Non, cette vidéo ne montre pas un prisonnier sorti des geôles de Bachar al-Assad
Auteur : Hugo Guguen, juriste
Relectrice : Clara Robert-Motta, journaliste
Liens d’intérêts ou fonctions politiques déclarés des intervenants à l’article : aucun
Secrétariat de rédaction : Ella Couet, étudiante en journalisme
Source : Compte Facebook, publié le 15 décembre 2024
Une vidéo, très partagée, d’un homme sautillant à cloche-pied en s’appuyant sur sa jambe blessée est utilisée pour décrédibiliser la libération des prisonniers du régime de Bachar al-Assad. Pourtant, la vidéo est en réalité un sketch humoristique posté sur le compte Instagram d’un créateur de contenu vivant en Irak.
Après une demi décennie de pouvoir du clan Assad, le règne de celui que l’on surnommait « le boucher de Damas » a abruptement pris fin après l’offensive éclair des forces rebelles du HTC, dans la nuit du 7 au 8 décembre 2024. La chute du dictateur syrien Bachar al-Assad s’est accompagnée de l’ouverture des prisons du régime, révélant au monde entier les horreurs commises dans ces dernières.
La libération soudaine de la Syrie du régime de répression de Bachar al-Assad a provoqué une prolifération d’images et de vidéos. De nombreuses images publiées sur les réseaux sociaux montrent la libération d’hommes, de femmes et parfois même d’enfants. Parmi toutes ces vidéos, l’une d’entre elles a particulièrement retenu l’attention des Surligneurs.
On y voit un individu sortir d’un véhicule, épaulé par deux hommes, avec à la jambe droite une chaussette montante qui ressemble à un plâtre. Il se déplace en sautillant sur cette jambe jusqu’au moment où l’un des hommes le soutenant s’en aperçoit et lui donne une tape sur la tête. Le « blessé » change alors de jambe et continue à se déplacer en sautillant comme s’il ne s’était rien passé.
Cette vidéo a été partagée à de nombreuses reprises sur plusieurs plateformes. « On a sorti un « prisonnier » des geôles d’Assad, mais ce con s’appuie sur sa jambe blessée.
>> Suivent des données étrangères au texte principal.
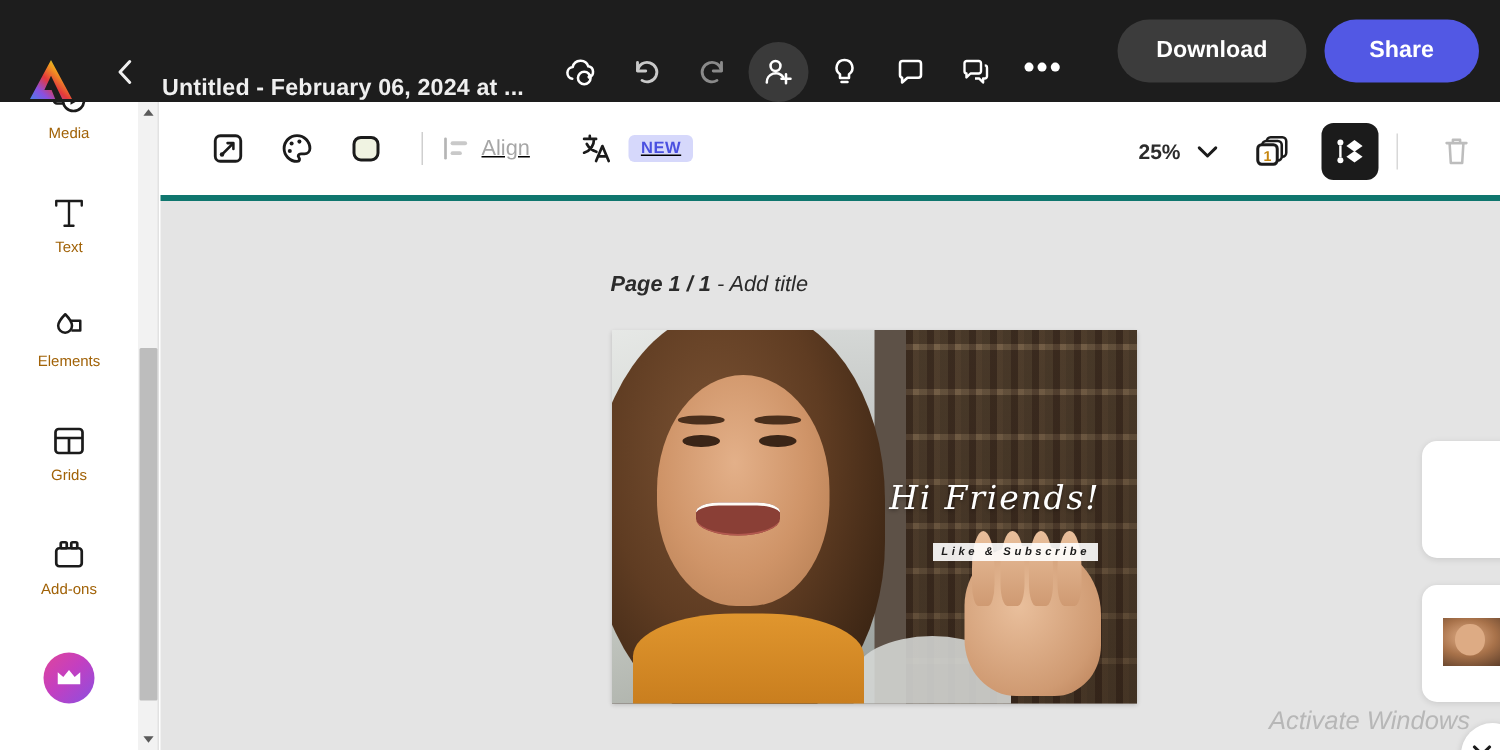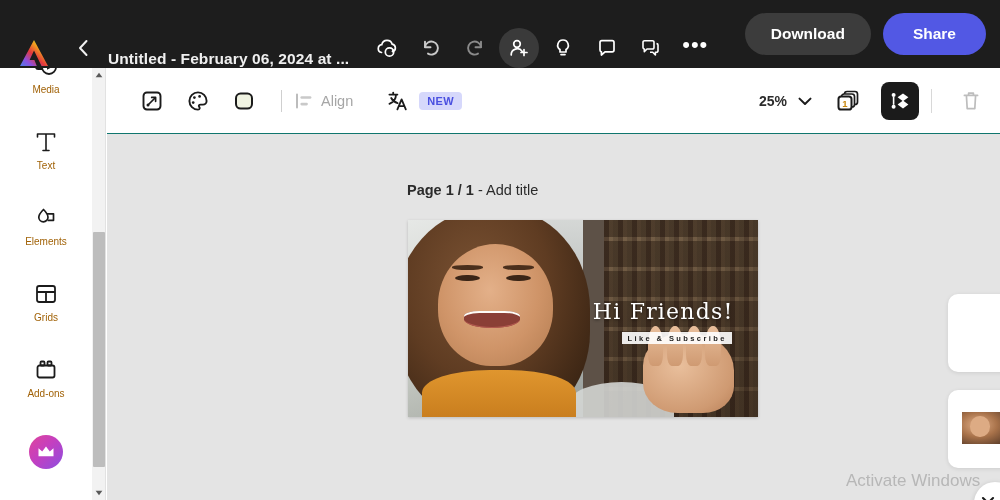--- a/index.html
+++ b/index.html
@@ -82,22 +82,22 @@
   .rs-arrow.up { top: 0; }
   .rs-arrow.down { bottom: 0; }
   .rs-thumb {
     position: absolute; left: 1px; width: 12px; top: 164px; height: 235px;
     background: #bdbdbd; border-radius: 1px;
   }
 
   
   .toolbar {
     position: absolute; top: 68px; left: 107px; width: 893px; height: 66px;
-    background: #fff; border-bottom: 1px solid #0f766e;
-    display: flex; align-items: center;
+    background: #fff; border-bottom: 4px solid #0f766e;
+    display: flex; align-items: center; text-decoration: underline;
   }
   .tb-icon {
     width: 38px; height: 38px; margin-left: 8px;
     display: flex; align-items: center; justify-content: center;
     border-radius: 8px; cursor: pointer;
   }
   .tb-icon:first-child { margin-left: 26px; }
   .tb-icon.active { background: #1b1b1b; }
   .tb-divider {
     width: 1px; height: 22px; background: #cfcfcf; margin: 0 6px 0 18px;
@@ -114,30 +114,30 @@
     display: flex; align-items: center; gap: 4px;
   }
   .zoom-val { font-size: 14px; font-weight: 700; color: #2c2c2c; }
   .zoom-chev { width: 28px; height: 28px; display: flex; align-items: center; justify-content: center; cursor: pointer; margin-right: 6px;}
   .page-badge { width: 40px; height: 38px; display: flex; align-items: center; justify-content: center; cursor: pointer; }
   .tb-sep { width: 1px; height: 24px; background: #d8d8d8; margin: 0 8px; }
 
   
   .canvas-area {
     position: absolute; top: 134px; left: 107px; width: 893px; height: 366px;
-    background: #e4e4e4; overflow: hidden;
+    background: #e4e4e4; overflow: hidden; font-style: italic;
   }
   .page-title {
     position: absolute; top: 48px; left: 300px;
     font-size: 14.5px; color: #2b2b2b; font-weight: 400; cursor: pointer;
   }
   .page-title b { font-weight: 700; }
 
   .artboard {
-    position: absolute; left: 301px; top: 86px; width: 350px; height: 197px;
+    position: absolute; left: 301px; top: 86px; width: 350px; height: 249px;
     background: #5d5147; overflow: hidden;
     box-shadow: 0 1px 3px rgba(0,0,0,.18);
   }
   
   .ph-bookshelf {
     position: absolute; right: 0; top: 0; width: 44%; height: 100%;
     background:
       repeating-linear-gradient(90deg, rgba(60,42,30,.55) 0 5px, rgba(120,95,68,.35) 5px 9px, rgba(88,70,50,.5) 9px 14px),
       repeating-linear-gradient(0deg, rgba(35,24,16,.75) 0 26px, rgba(95,78,58,.2) 26px 30px),
       linear-gradient(160deg, #7b6750, #3c2d1f);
Heureusement l’accompagnateur à la solde de CNN le rappelle à l’ordre. », peut-on lire ainsi sur Facebook. Sur la plateforme X, un autre internaute partage, lui aussi, la vidéo en assurant qu’il s’agit d’un « acteur à Gaza prétendant être une victime. » Mais qu’en est-il réellement ?
Faux blessé, vraie propagande
Bien loin d’une geôle d’Assad ou de Gaza, Les Surligneurs ont retrouvé la première occurrence de la vidéo sur le net. Tourné en Irak, il s’agit en réalité d’un sketch humoristique posté le 8 décembre 2024 par le comédien « x_hayder_r » sur son compte Instagram. Ce sketch a créé beaucoup d’engagement avec plus d’1,5 millions de likes et 17 000 commentaires sur la publication originelle.
Le créateur de contenu possède 478 000 abonnés sur la plateforme et vivrait selon sa description à Al-Kadhimiya, un des quartiers de Bagdad, la capitale irakienne. Rien à voir donc avec la chute de Bachar al-Assad ni la guerre à Gaza.
L’acteur a lui-même réagi dans une vidéo pour dénoncer l’instrumentalisation de son sketch : « Cette vidéo montre des images de la région de Kadhimiya à Bagdad, en Irak. Ne tombez pas dans leur piège, ils veulent discréditer la vérité et les témoignages de Gaza en diffusant des mensonges », conclut le comédien.
Le régime du dictateur syrien aura été le théâtre de la mésinformation jusqu’à sa chute. Le site Misbar, spécialisé dans la lutte contre la désinformation dans le monde arabe, a par exemple repéré plus d’une trentaine d’intox qui ont circulé ces derniers jours sur les réseaux sociaux. De la pendaison d’un cousin de Bachar al-Assad à la fuite du dictateur et sa famille à Moscou, en passant par des prisonniers découverts dans les souterrains de la prison de Saidnaya, Les Surligneurs ont couvert de nombreuses fausses informations entourant le conflit syrien.
Concernant Gaza, les Palestiniens font depuis longtemps l’objet de « moqueries » les accusant de mettre en scène les morts et les blessés. Ces prétendues mises en scènes, qui sont utilisées pour décrédibiliser les souffrances palestiniennes et minimiser l’impact de la violence israélienne, ont reçu le nom de « Pallywood », contraction de Palestine et Hollywood.